**Aim of the exercise:** The line that contains "shipping: 10.59 -> 26.00" marks the end: retype the data below exactly from its first line through that line.

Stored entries
•••

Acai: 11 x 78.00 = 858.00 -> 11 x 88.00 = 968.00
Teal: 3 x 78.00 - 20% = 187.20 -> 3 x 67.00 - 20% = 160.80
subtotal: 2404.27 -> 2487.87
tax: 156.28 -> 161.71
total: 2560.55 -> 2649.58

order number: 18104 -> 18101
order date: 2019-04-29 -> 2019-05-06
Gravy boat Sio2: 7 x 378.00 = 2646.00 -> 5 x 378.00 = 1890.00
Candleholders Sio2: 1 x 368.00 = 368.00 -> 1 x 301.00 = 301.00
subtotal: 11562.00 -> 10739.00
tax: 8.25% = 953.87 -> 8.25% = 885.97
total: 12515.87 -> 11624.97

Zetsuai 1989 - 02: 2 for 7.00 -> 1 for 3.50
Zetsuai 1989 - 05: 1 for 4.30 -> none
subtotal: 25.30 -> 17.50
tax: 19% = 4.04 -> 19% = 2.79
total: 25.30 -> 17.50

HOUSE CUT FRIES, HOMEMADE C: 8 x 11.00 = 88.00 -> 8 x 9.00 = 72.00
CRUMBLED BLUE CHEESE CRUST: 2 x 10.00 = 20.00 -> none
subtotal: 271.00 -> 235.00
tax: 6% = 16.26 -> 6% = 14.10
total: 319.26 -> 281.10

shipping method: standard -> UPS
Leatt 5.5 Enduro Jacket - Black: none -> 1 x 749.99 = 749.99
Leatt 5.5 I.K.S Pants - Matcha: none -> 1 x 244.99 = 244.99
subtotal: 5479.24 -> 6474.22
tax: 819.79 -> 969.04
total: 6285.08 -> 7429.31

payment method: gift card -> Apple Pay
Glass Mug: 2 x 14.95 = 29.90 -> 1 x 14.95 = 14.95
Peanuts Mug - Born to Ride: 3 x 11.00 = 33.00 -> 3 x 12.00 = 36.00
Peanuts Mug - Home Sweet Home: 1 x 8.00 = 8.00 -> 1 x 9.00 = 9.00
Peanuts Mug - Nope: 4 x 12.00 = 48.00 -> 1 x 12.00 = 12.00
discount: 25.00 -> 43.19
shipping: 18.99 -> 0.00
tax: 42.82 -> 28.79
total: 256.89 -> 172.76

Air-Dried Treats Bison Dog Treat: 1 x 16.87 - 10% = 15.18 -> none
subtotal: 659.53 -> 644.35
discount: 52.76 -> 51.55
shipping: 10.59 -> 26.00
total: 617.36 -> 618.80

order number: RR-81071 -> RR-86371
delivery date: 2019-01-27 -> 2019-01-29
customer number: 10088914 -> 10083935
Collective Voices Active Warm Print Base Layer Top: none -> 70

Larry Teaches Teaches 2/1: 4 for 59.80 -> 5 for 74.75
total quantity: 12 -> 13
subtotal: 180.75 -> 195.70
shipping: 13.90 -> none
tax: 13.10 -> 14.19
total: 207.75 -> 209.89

•••

**Problem solution:**
Acai: 11 x 78.00 = 858.00 -> 11 x 88.00 = 968.00
Teal: 3 x 78.00 - 20% = 187.20 -> 3 x 67.00 - 20% = 160.80
subtotal: 2404.27 -> 2487.87
tax: 156.28 -> 161.71
total: 2560.55 -> 2649.58

order number: 18104 -> 18101
order date: 2019-04-29 -> 2019-05-06
Gravy boat Sio2: 7 x 378.00 = 2646.00 -> 5 x 378.00 = 1890.00
Candleholders Sio2: 1 x 368.00 = 368.00 -> 1 x 301.00 = 301.00
subtotal: 11562.00 -> 10739.00
tax: 8.25% = 953.87 -> 8.25% = 885.97
total: 12515.87 -> 11624.97

Zetsuai 1989 - 02: 2 for 7.00 -> 1 for 3.50
Zetsuai 1989 - 05: 1 for 4.30 -> none
subtotal: 25.30 -> 17.50
tax: 19% = 4.04 -> 19% = 2.79
total: 25.30 -> 17.50

HOUSE CUT FRIES, HOMEMADE C: 8 x 11.00 = 88.00 -> 8 x 9.00 = 72.00
CRUMBLED BLUE CHEESE CRUST: 2 x 10.00 = 20.00 -> none
subtotal: 271.00 -> 235.00
tax: 6% = 16.26 -> 6% = 14.10
total: 319.26 -> 281.10

shipping method: standard -> UPS
Leatt 5.5 Enduro Jacket - Black: none -> 1 x 749.99 = 749.99
Leatt 5.5 I.K.S Pants - Matcha: none -> 1 x 244.99 = 244.99
subtotal: 5479.24 -> 6474.22
tax: 819.79 -> 969.04
total: 6285.08 -> 7429.31

payment method: gift card -> Apple Pay
Glass Mug: 2 x 14.95 = 29.90 -> 1 x 14.95 = 14.95
Peanuts Mug - Born to Ride: 3 x 11.00 = 33.00 -> 3 x 12.00 = 36.00
Peanuts Mug - Home Sweet Home: 1 x 8.00 = 8.00 -> 1 x 9.00 = 9.00
Peanuts Mug - Nope: 4 x 12.00 = 48.00 -> 1 x 12.00 = 12.00
discount: 25.00 -> 43.19
shipping: 18.99 -> 0.00
tax: 42.82 -> 28.79
total: 256.89 -> 172.76

Air-Dried Treats Bison Dog Treat: 1 x 16.87 - 10% = 15.18 -> none
subtotal: 659.53 -> 644.35
discount: 52.76 -> 51.55
shipping: 10.59 -> 26.00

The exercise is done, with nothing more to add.